--- Raw data Enclosed Below ---
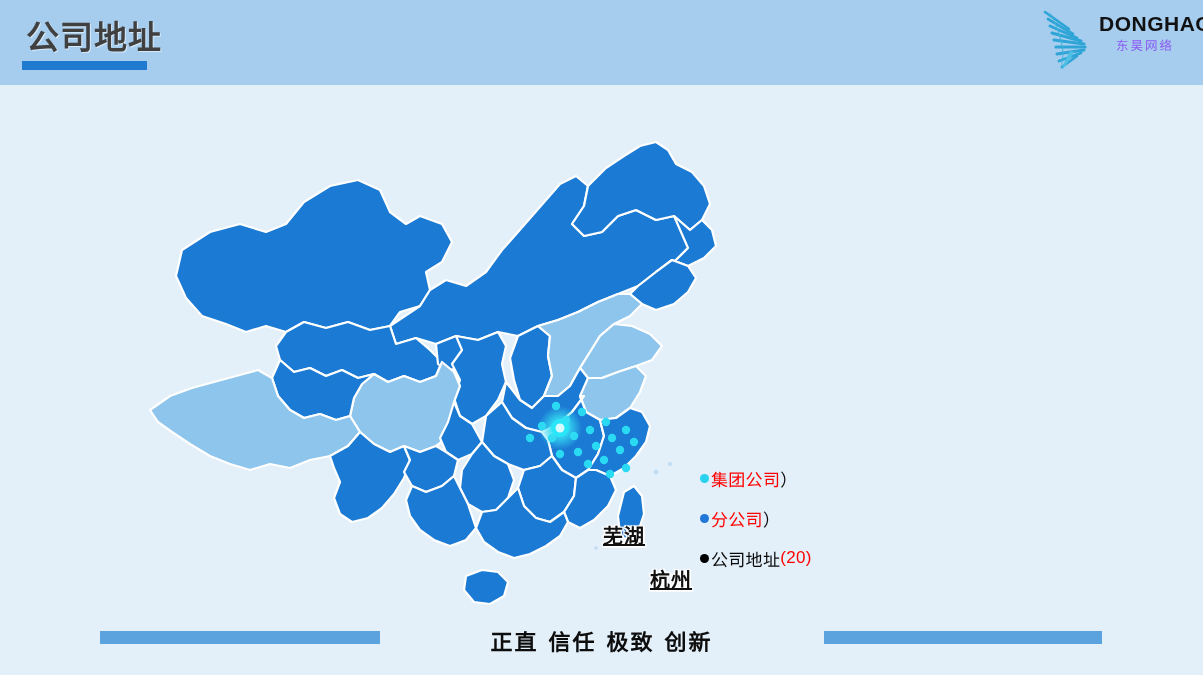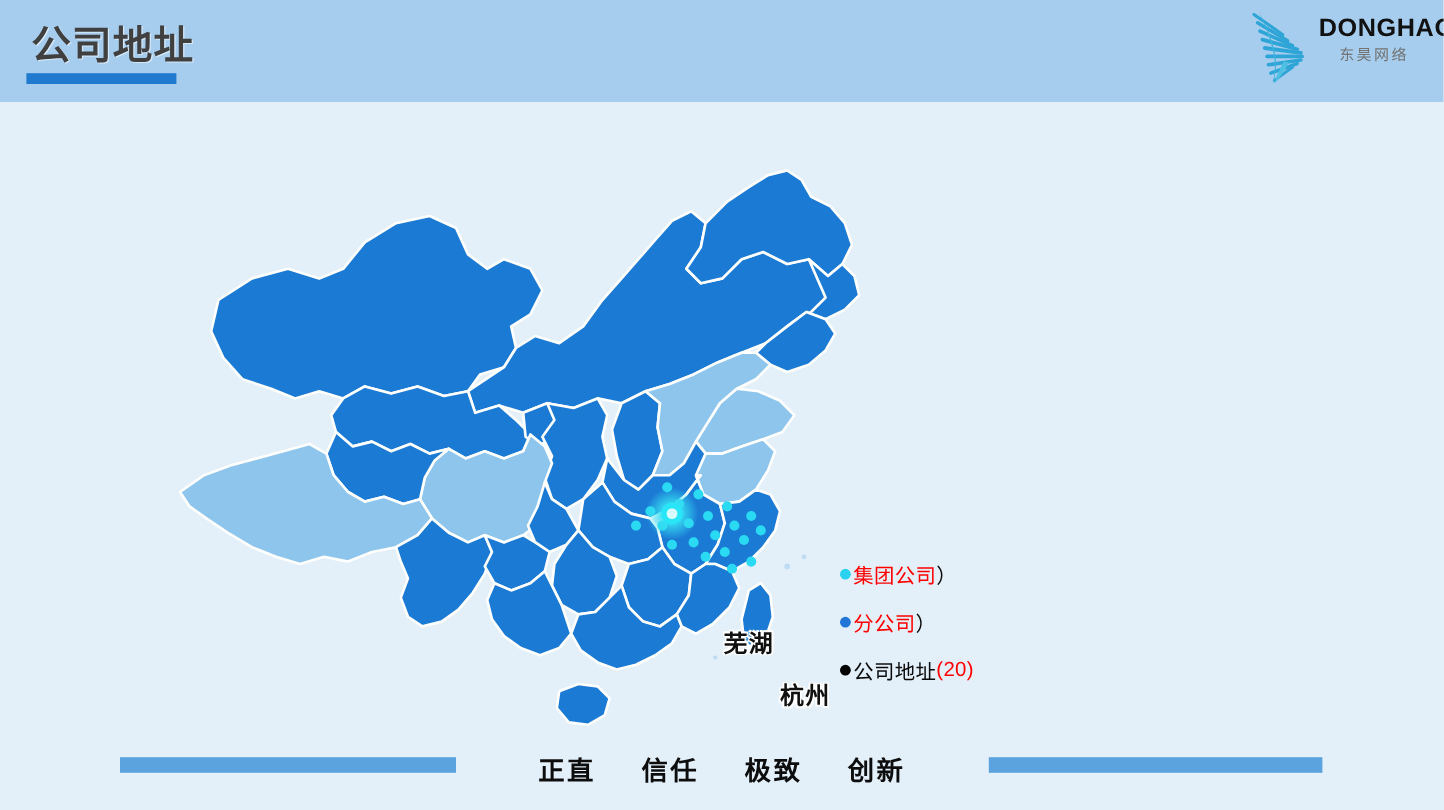--- a/index.html
+++ b/index.html
@@ -79,7 +79,7 @@
   }
   .logo-sub {
     font-size: 12.5px;
-    color: #737373;
+    color: #8b5cf6;
     letter-spacing: 2px;
     line-height: 18px;
     margin-top: 1px;

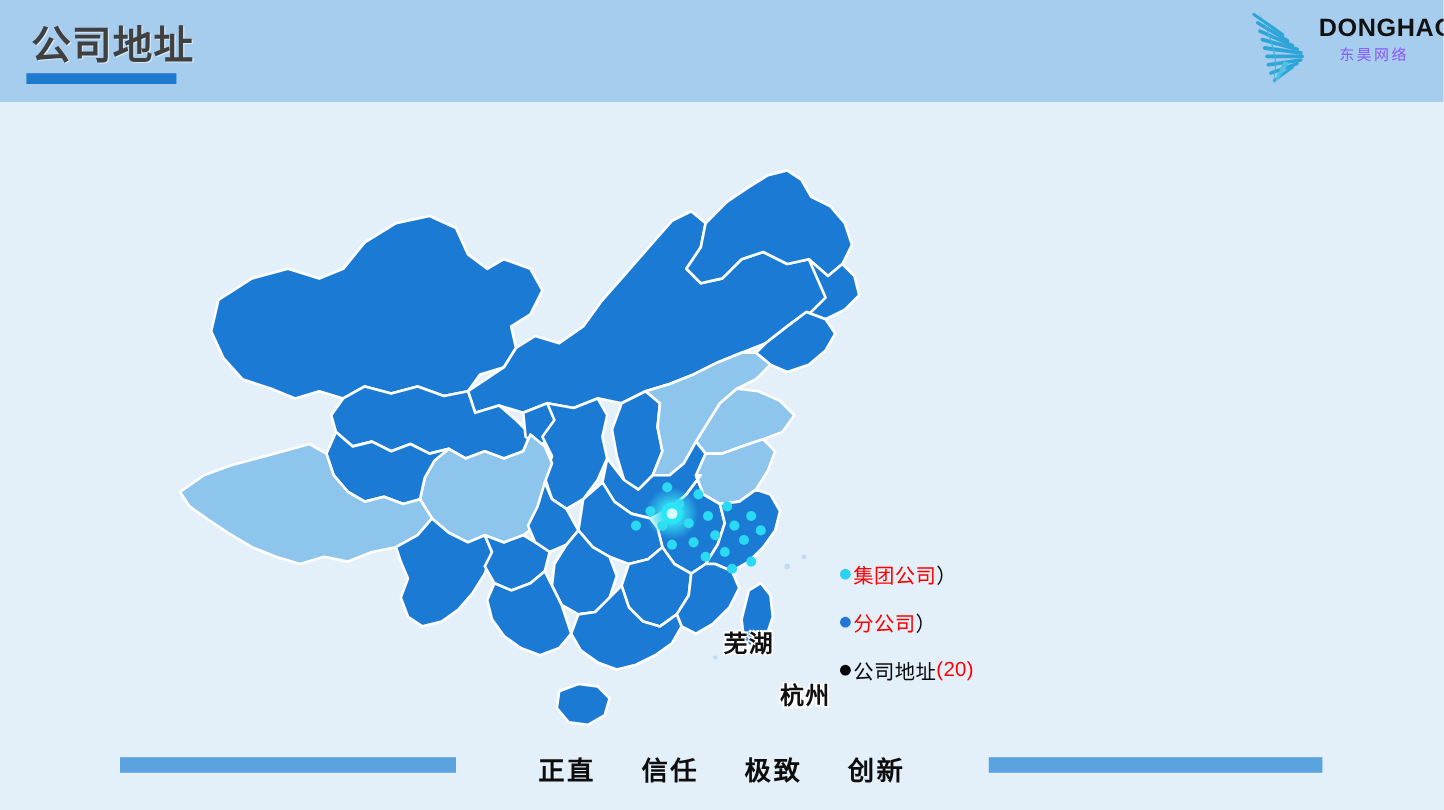--- a/index.html
+++ b/index.html
@@ -113,6 +113,7 @@
       -1.4px  1.4px 0 #ffffff,
        1.4px  1.4px 0 #ffffff,
        0 0 3px #ffffff;
+    text-decoration: underline;
   }
   .city-wuhu { left: 513px; top: 400px; }
   .city-hangzhou { left: 560px; top: 444px; }

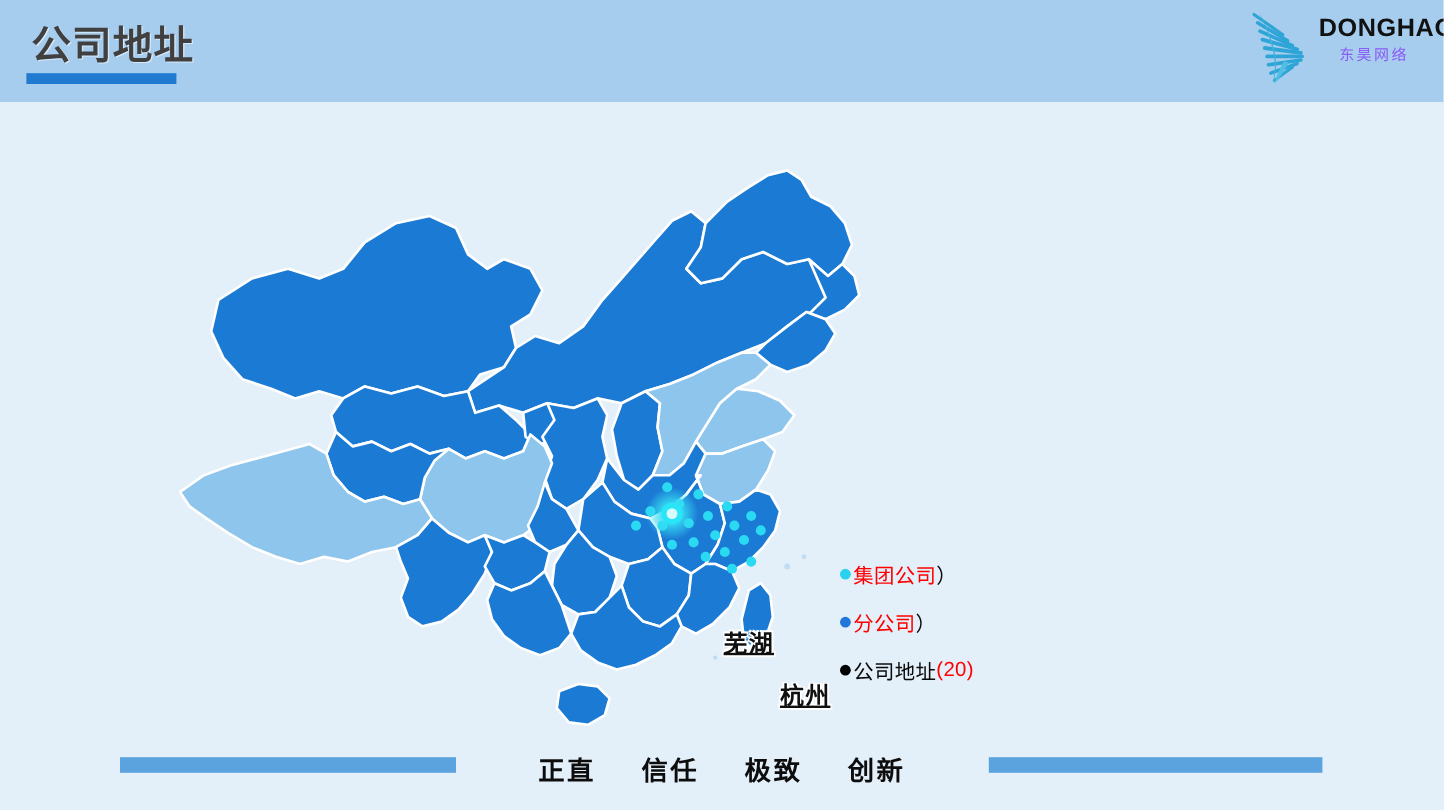--- a/index.html
+++ b/index.html
@@ -175,7 +175,7 @@
     letter-spacing: 2px;
     pointer-events: none;
   }
-  .tagline span { margin: 0 19px; text-align: center; }
+  .tagline span { margin: 0 5px; text-align: center; }
 </style>
 </head>
 <body>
--- End of Enclosed Raw data ---
What this task involves:
Without any of the pictures, set the entries down again exactly as written.

Solution to this exercise:
--- a/index.html
+++ b/index.html
@@ -79,7 +79,7 @@
   }
   .logo-sub {
     font-size: 12.5px;
-    color: #737373;
+    color: #8b5cf6;
     letter-spacing: 2px;
     line-height: 18px;
     margin-top: 1px;

--- a/index.html
+++ b/index.html
@@ -113,6 +113,7 @@
       -1.4px  1.4px 0 #ffffff,
        1.4px  1.4px 0 #ffffff,
        0 0 3px #ffffff;
+    text-decoration: underline;
   }
   .city-wuhu { left: 513px; top: 400px; }
   .city-hangzhou { left: 560px; top: 444px; }

--- a/index.html
+++ b/index.html
@@ -175,7 +175,7 @@
     letter-spacing: 2px;
     pointer-events: none;
   }
-  .tagline span { margin: 0 19px; text-align: center; }
+  .tagline span { margin: 0 5px; text-align: center; }
 </style>
 </head>
 <body>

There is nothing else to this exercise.